Investor global bersiap untuk lebih banyak turbulensi, setelah ketakutan bahwa ekonomi AS yang kuat kemungkinan mengarah ke resesi mengirimkan pasar saham merosot pada akhir pekan lalu.
Investor di Eropa, Asia, dan New York dibuat ketakutan oleh data AS yang mencakup angka pekerjaan yang lebih buruk dari yang diharapkan pada hari Kamis, memicu kekhawatiran bahwa ekonomi terbesar di dunia ini dalam kondisi lebih buruk dari yang sebelumnya dipikirkan.
Data tersebut, ditambah dengan hasil yang mengecewakan dari perusahaan teknologi Amazon, Alphabet, dan Intel, mengakibatkan penjualan saham pada akhir pekan lalu, sementara saham Timur Tengah juga turun pada hari Minggu akibat ketegangan yang persisten di wilayah tersebut.
Analisis khawatir bahwa tanda-tanda kerapuhan lebih dalam dalam ekonomi besar bisa menjadi awal dari volatilitas baru. Perlambatan di Jerman bulan lalu membuat analis memperingatkan akan resesi, sementara kenaikan suku bunga oleh bank sentral Jepang membuat saham di indeks Nikkei turun 2.216 poin, atau hampir 6%, pada hari Jumat.
Dalam sebulan terakhir, prospek resesi di beberapa ekonomi terbesar dunia telah membuat harga barel minyak Brent jatuh dari hampir $88 menjadi di bawah $78.
Data ekonomi yang sangat diperhatikan yang akan dirilis pekan ini di AS termasuk angka untuk sektor jasa pada hari Senin dan jumlah klaim pengangguran pada hari Kamis.

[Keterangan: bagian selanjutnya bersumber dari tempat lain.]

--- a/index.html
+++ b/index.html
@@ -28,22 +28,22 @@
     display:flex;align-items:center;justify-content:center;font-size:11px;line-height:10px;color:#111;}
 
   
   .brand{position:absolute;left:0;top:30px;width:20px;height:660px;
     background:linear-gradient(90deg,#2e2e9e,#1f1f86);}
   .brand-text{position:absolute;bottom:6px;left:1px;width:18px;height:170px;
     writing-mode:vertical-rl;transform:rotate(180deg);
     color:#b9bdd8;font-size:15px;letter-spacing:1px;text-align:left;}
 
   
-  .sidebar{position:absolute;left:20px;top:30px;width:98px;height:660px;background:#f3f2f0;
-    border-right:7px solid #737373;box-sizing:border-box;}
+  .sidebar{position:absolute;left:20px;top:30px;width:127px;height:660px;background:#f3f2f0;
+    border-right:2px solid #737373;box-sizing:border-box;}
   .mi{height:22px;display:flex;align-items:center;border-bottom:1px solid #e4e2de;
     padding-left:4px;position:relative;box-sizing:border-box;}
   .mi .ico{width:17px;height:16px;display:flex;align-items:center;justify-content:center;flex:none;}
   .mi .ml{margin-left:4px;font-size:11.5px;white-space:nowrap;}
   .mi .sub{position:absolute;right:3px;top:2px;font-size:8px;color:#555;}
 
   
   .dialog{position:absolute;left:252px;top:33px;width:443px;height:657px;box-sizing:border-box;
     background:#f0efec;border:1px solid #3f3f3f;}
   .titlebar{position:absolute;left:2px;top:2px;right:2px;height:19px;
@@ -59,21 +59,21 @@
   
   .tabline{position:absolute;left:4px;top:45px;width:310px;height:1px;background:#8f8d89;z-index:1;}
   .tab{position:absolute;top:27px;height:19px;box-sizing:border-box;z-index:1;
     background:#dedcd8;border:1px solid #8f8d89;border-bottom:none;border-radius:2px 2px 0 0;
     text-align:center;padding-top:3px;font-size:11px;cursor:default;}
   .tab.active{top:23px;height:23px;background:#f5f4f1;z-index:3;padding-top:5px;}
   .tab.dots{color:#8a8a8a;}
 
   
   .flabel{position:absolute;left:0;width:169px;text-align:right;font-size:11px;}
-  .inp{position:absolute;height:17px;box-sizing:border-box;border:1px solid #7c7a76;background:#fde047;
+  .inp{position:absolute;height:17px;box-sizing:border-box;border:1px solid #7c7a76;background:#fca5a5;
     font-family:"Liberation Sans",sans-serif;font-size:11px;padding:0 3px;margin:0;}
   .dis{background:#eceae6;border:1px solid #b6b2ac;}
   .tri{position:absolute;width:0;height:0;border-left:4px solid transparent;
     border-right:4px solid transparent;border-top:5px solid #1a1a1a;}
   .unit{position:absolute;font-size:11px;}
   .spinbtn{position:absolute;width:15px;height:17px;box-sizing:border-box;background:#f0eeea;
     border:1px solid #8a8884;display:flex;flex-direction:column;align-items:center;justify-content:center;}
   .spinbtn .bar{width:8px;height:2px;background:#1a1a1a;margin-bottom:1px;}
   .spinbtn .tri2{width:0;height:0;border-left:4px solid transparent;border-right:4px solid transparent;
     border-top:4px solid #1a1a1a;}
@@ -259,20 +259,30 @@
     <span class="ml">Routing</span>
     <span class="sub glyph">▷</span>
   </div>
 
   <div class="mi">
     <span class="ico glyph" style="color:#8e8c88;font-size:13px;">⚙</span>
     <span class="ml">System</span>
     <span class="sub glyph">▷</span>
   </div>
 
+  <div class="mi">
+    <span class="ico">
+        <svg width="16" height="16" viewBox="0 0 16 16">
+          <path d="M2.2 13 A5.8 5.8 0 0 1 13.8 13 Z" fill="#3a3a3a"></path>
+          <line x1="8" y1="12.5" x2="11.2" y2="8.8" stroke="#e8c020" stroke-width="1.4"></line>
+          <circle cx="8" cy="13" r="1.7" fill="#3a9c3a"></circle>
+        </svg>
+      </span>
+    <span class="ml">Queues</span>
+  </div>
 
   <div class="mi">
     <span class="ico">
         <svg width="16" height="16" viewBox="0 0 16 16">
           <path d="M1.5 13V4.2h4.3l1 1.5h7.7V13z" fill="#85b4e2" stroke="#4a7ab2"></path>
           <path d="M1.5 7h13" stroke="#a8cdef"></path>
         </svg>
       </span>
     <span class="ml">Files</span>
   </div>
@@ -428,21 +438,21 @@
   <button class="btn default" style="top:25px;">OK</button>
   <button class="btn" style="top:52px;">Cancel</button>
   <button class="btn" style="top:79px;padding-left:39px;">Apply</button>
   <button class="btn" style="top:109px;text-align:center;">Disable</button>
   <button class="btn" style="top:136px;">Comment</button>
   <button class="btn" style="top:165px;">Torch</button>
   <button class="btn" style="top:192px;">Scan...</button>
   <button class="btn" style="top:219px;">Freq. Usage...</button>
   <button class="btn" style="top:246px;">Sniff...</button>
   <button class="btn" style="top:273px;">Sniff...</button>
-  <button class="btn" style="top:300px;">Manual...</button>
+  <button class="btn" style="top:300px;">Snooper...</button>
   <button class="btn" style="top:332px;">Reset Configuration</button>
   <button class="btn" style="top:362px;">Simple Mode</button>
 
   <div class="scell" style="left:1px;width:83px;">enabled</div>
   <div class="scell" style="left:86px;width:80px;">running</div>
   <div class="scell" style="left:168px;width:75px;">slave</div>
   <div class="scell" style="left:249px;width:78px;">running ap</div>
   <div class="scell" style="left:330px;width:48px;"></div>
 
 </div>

Di tempat lain, Inggris adalah salah satu dari beberapa ekonomi besar, termasuk Tiongkok dan Jepang, yang akan merilis data sektor jasa pada hari Senin.
Chris Weston, dari perusahaan pialang saham online AS Pepperstone, mengatakan pasar global berada “pada persimpangan yang benar-benar penting”.

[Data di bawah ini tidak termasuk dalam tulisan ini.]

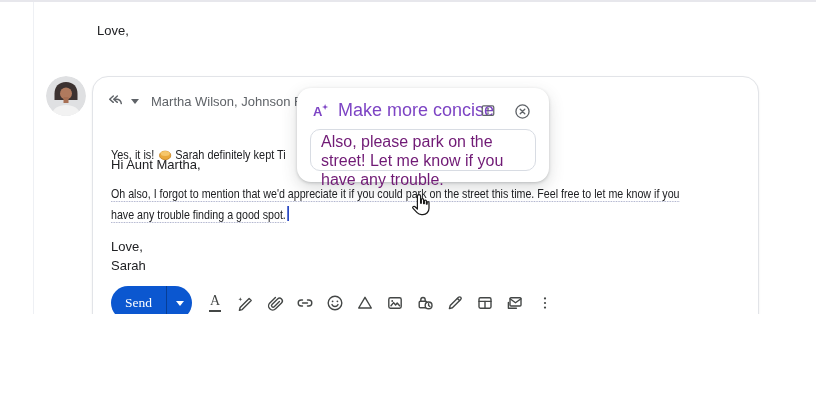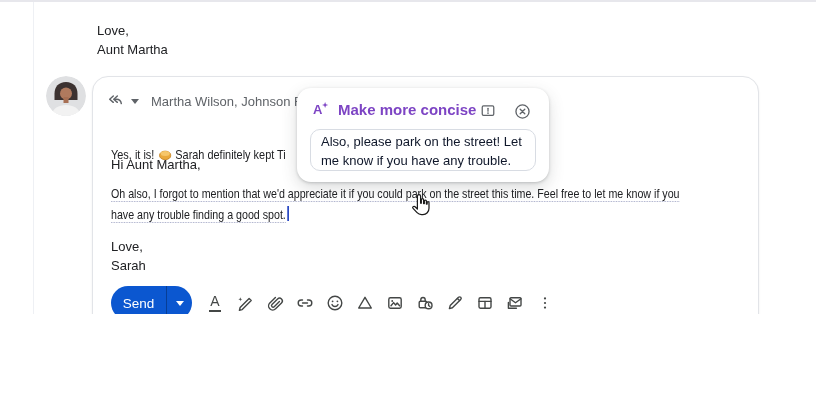--- a/index.html
+++ b/index.html
@@ -28,56 +28,55 @@
   .yes-line { position:absolute; left:18px; top:70px; font-size:13px; display:flex; align-items:center; gap:5px;
               white-space:nowrap; transform:scaleX(.84); transform-origin:0 0; }
 
   .para { position:absolute; left:18px; top:106px; font-size:13px; transform:scaleX(.82); transform-origin:0 0; }
   .para .pline { line-height:21px; white-space:nowrap;
                  text-decoration:underline dotted #9b9fc0; text-decoration-thickness:1px; text-underline-offset:3px; }
   .text-caret { display:inline-block; width:2px; height:15px; background:#1e3fc0; vertical-align:-2px; margin-left:2px; }
 
   .closing { position:absolute; left:18px; top:160px; font-size:13px; line-height:19px; }
 
-  .send-row { position:absolute; left:18px; top:209px; height:34px; display:flex; align-items:center; }
+  .send-row { position:absolute; left:18px; top:209px; height:34px; display:flex; align-items:center;font-family:Liberation Serif, serif; }
   .send-btn { display:flex; height:34px; border-radius:17px; overflow:hidden; background:#0b57d0; cursor:pointer; }
   .send-main { width:55px; display:flex; align-items:center; justify-content:center; color:#fff; font-size:13.5px; font-weight:500; }
   .send-div { width:1px; background:rgba(0,0,0,.28); margin:0; }
   .send-caret { width:25px; display:flex; align-items:center; justify-content:center; }
   .send-caret i { width:0; height:0; border-left:4.5px solid transparent; border-right:4.5px solid transparent; border-top:5px solid #fff; }
 
   .tools { display:flex; align-items:center; gap:4px; margin-left:10px; }
   .icon-btn { width:26px; height:28px; display:flex; align-items:center; justify-content:center; border-radius:6px; cursor:pointer; }
   .icon-btn svg { stroke:#444746; fill:none; stroke-width:1.4; stroke-linecap:round; stroke-linejoin:round; }
   .fmt-a { font-size:14px; color:#444746; line-height:14px; position:relative; padding-bottom:4px; }
   .fmt-a::after { content:""; position:absolute; left:-1px; right:-1px; bottom:0; height:2px; background:#444746; }
 
   .popup { position:absolute; left:297px; top:88px; width:252px; height:94px; background:#fff; border-radius:14px;
            box-shadow:0 1px 3px rgba(60,64,67,.25), 0 6px 16px rgba(60,64,67,.18); z-index:50; }
   .popup-title-row { position:absolute; left:15px; top:12px; display:flex; align-items:center; gap:8px; }
-  .popup-title { font-size:15px; font-weight:700; color:#7d44c4; white-space:nowrap; }
+  .popup-title { font-size:18px; font-weight:400; color:#7d44c4; white-space:nowrap; }
   .pop-btn { position:absolute; top:12px; width:22px; height:22px; display:flex; align-items:center; justify-content:center; cursor:pointer; border-radius:50%; }
   .pop-btn svg { stroke:#5f6368; fill:none; stroke-width:1.4; stroke-linecap:round; }
   .pop-feedback { left:180px; }
   .pop-close { left:214px; }
   .sbox { position:absolute; left:13px; top:41px; width:226px; height:42px; border:1px solid #d8dce3; border-radius:10px;
-          padding:2px 10px; font-size:13px; line-height:19px; color:#0f172a; cursor:pointer; }
+          padding:2px 10px; font-size:16px; line-height:19px; color:#701a75; cursor:pointer; }
 
   .hand-cursor { position:absolute; left:408px; top:192px; z-index:60; pointer-events:none; }
 </style>
 </head>
 <body>
 
 <div class="stage">
   <div class="top-line"></div>
   <div class="left-vline"></div>
 
   <div class="quoted">
     <div>Love,</div>
-    <div>Aunt Martha</div>
   </div>
 
   <div class="avatar">
     <svg width="40" height="40" viewBox="0 0 40 40">
       <defs>
           <clipPath id="avc">
             <circle cx="20" cy="20" r="20"></circle>
           </clipPath>
         </defs>
       <g clip-path="url(#avc)">

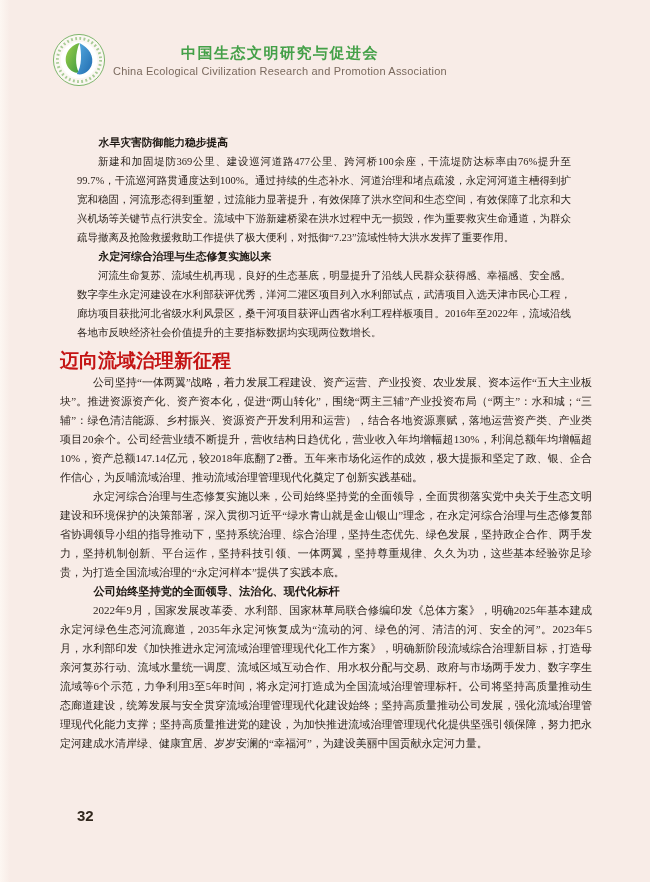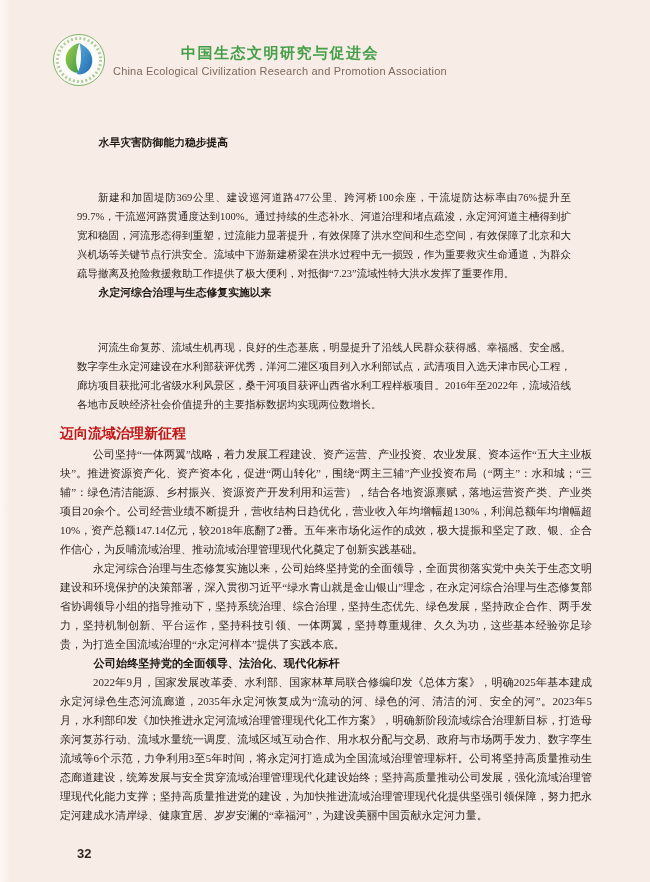--- a/index.html
+++ b/index.html
@@ -56,52 +56,52 @@
     text-align:justify;
   }
   .upper-block h3{
     font-family:"Liberation Sans","DejaVu Sans",sans-serif;
     font-size:10.8px;
     font-weight:bold;
     color:var(--heading-text);
     line-height:19px;
     text-indent:2em;
   }
-  .upper-block p{text-indent:2em;margin-top:36px;}
+  .upper-block p{text-indent:2em;}
 
   .chapter-block{
     margin:9px 58px 0 60px;
     font-size:11px;
     line-height:19px;
     text-align:justify;
   }
   .chapter-title{
     font-family:"Liberation Sans","DejaVu Sans",sans-serif;
-    font-size:14px;
+    font-size:19px;
     font-weight:bold;
     color:var(--chapter-red);
     line-height:20px;
     margin-bottom:2px;
   }
   .chapter-block h3{
     font-family:"Liberation Sans","DejaVu Sans",sans-serif;
     font-size:11.2px;
     font-weight:bold;
     color:var(--heading-text);
     line-height:19px;
     text-indent:3em;
   }
   .chapter-block p{text-indent:3em;}
 
   .page-number{
     position:absolute;
     left:77px;
-    top:846px;
+    top:807px;
     font-family:"Liberation Sans","DejaVu Sans",sans-serif;
-    font-size:13px;
+    font-size:15px;
     font-weight:bold;
     color:#32281e;
   }
 </style>
 </head>
 <body>
 
 <div class="page">
 
   <header class="header">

Dia menambahkan: “Yang benar-benar penting sekarang adalah apakah manajer uang dan trader merasa sentimen telah menjadi terlalu pesimis, atau jika deleveraging dan ketakutan risiko ini akan menimbulkan volatilitas dan penurunan yang lebih tinggi.

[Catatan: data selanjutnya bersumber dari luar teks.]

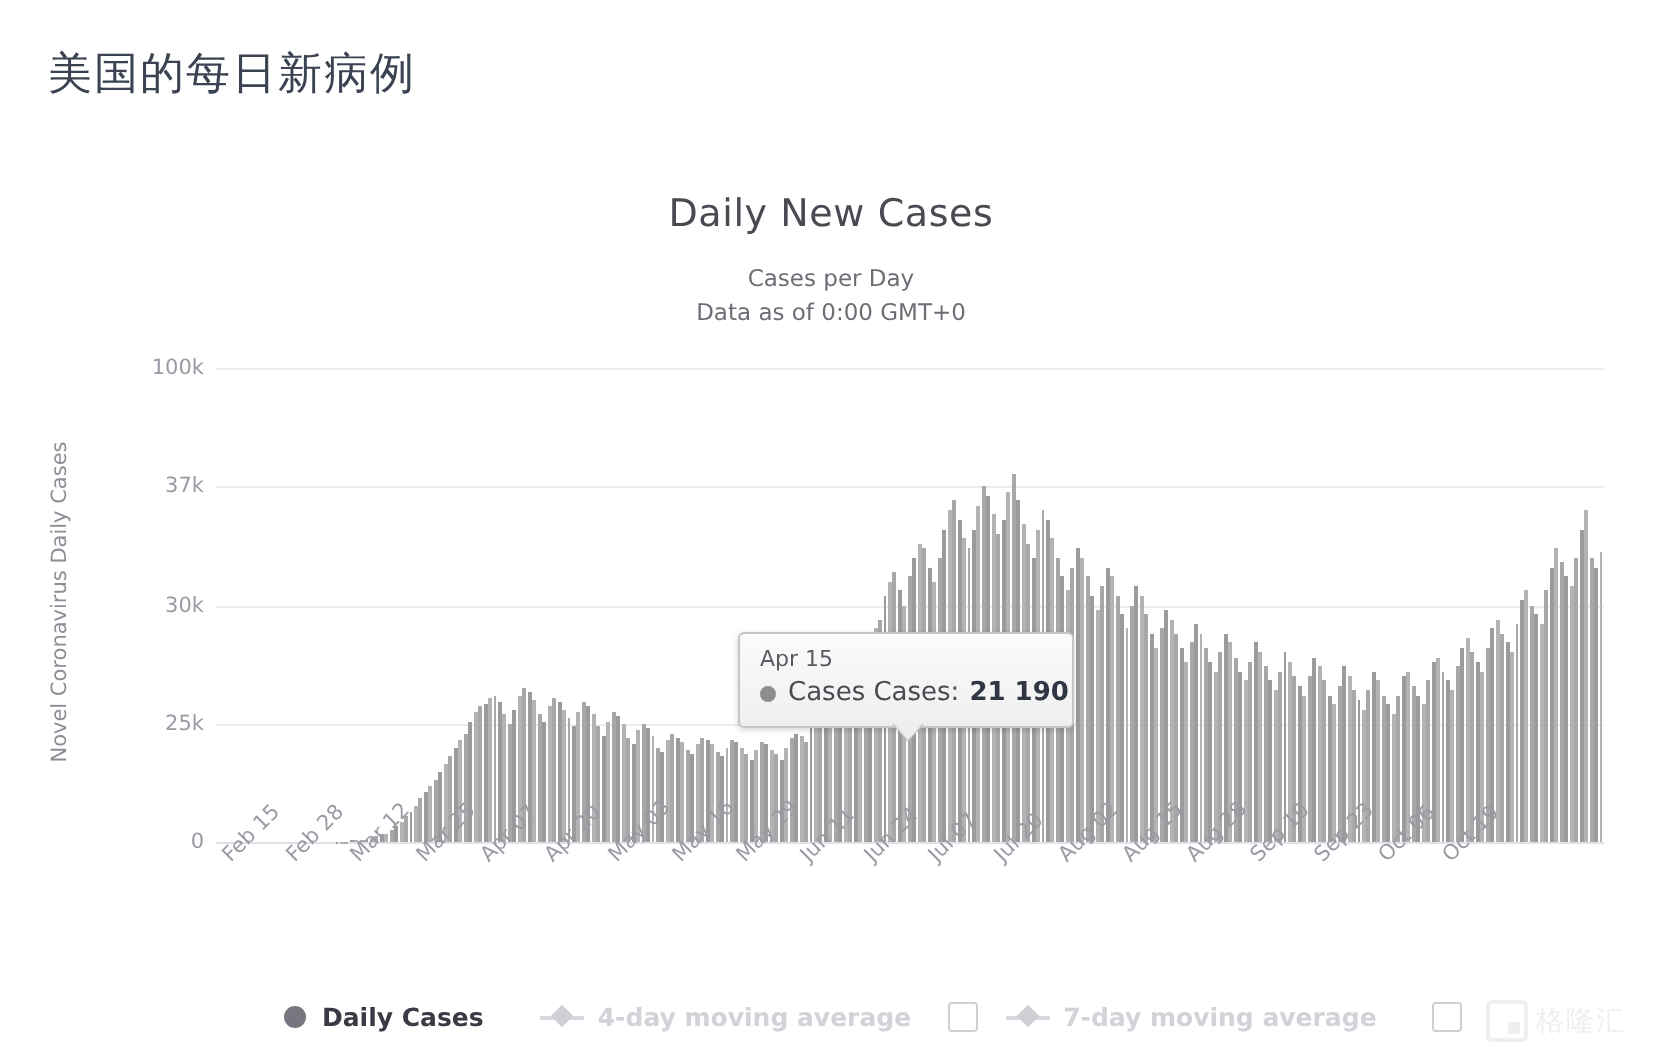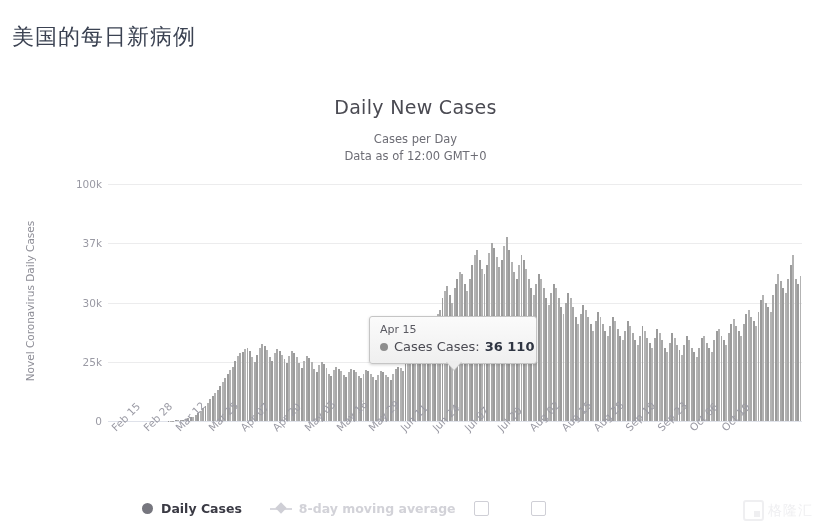--- a/index.html
+++ b/index.html
@@ -7,21 +7,21 @@
     background: #ffffff;
   }
   body {
     width: 831px; height: 531px;
     font-family: "DejaVu Sans", "Liberation Sans", sans-serif;
     overflow: hidden;
     position: relative;
   }
   #page-title {
     position: absolute;
-    left: 12px; top: 22px;
+    left: 24px; top: 22px;
     font-size: 22px;
     color: #3b4252;
     letter-spacing: 1px;
     font-family: "DejaVu Sans", "Liberation Sans", sans-serif;
   }
   #chart-card {
     position: absolute;
     left: 0; top: 80px;
     width: 831px; height: 451px;
   }
@@ -242,21 +242,21 @@
 </style>
 </head>
 <body>
 
 <div id="page-title">美国的每日新病例</div>
 
 <div id="chart-card">
 
   <div id="chart-sub1">Cases per Day</div>
   <div id="chart-title">Daily New Cases</div>
-  <div id="chart-sub2">Data as of 12:00 GMT+0</div>
+  <div id="chart-sub2">Data as of 0:00 GMT+0</div>
 
   <div id="y-axis-title">Novel Coronavirus Daily Cases</div>
 
   <div id="ytick-wrap">
       <div class="ytick" style="top: 341px;">0</div>
       <div class="ytick" style="top: 281.75px;">25k</div>
       <div class="ytick" style="top: 222.5px;">30k</div>
       <div class="ytick" style="top: 163.25px;">37k</div>
       <div class="ytick" style="top: 104px;">100k</div>
     </div>
@@ -574,44 +574,48 @@
       <div class="xlabel" style="left: 579.157px;">Oct 06</div>
       <div class="xlabel" style="left: 611.263px;">Oct 19</div>
     </div>
 
   <div id="tooltip-arrow"></div>
   <div id="tooltip">
     <div id="tt-date">Apr 15</div>
     <div id="tt-row">
       <span id="tt-dot"></span>
       <span>Cases Cases:</span>
-      <span id="tt-value">36 110</span>
+      <span id="tt-value">21 190</span>
     </div>
   </div>
 
   <div id="legend">
 
     <div class="legend-item">
       <span class="legend-dot"></span>
       <span class="legend-label-active">Daily Cases</span>
     </div>
 
     <div class="sp-28"></div>
 
     <div class="legend-item">
       <span class="legend-marker-muted"></span>
-      <span class="legend-label-muted">8-day moving average</span>
+      <span class="legend-label-muted">4-day moving average</span>
     </div>
 
     <div class="sp-18"></div>
 
     <div class="legend-checkbox"></div>
 
     <div class="sp-14"></div>
 
+    <div class="legend-item">
+      <span class="legend-marker-muted"></span>
+      <span class="legend-label-muted">7-day moving average</span>
+    </div>
 
     <div class="sp-28"></div>
 
     <div class="legend-checkbox"></div>
 
   </div>
 
   <div id="watermark">
     <span id="wm-mark"></span>
     <span id="wm-text">格隆汇</span>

“Untuk menjawab pertanyaan penting ini, pasar perlu melihat hasil data untuk memberikan kepercayaan bertambah untuk menilai risiko resesi, dan bagaimana hal itu dapat memengaruhi ekspektasi pendapatan, perilaku konsumen, dan keputusan bisnis.”
Pasar gugup minggu lalu setelah data pekerjaan AS untuk bulan Juli menunjukkan perlambatan yang lebih buruk dari yang diharapkan, dengan 114.000 pekerjaan tercipta daripada yang diprediksi 175.000.
Tingkat pengangguran meningkat menjadi level tertinggi dalam tiga tahun sebesar 4,3%, sementara aktivitas manufaktur AS juga turun tajam, turun ke level terendah delapan bulan pada bulan Juli saat pesanan baru menurun.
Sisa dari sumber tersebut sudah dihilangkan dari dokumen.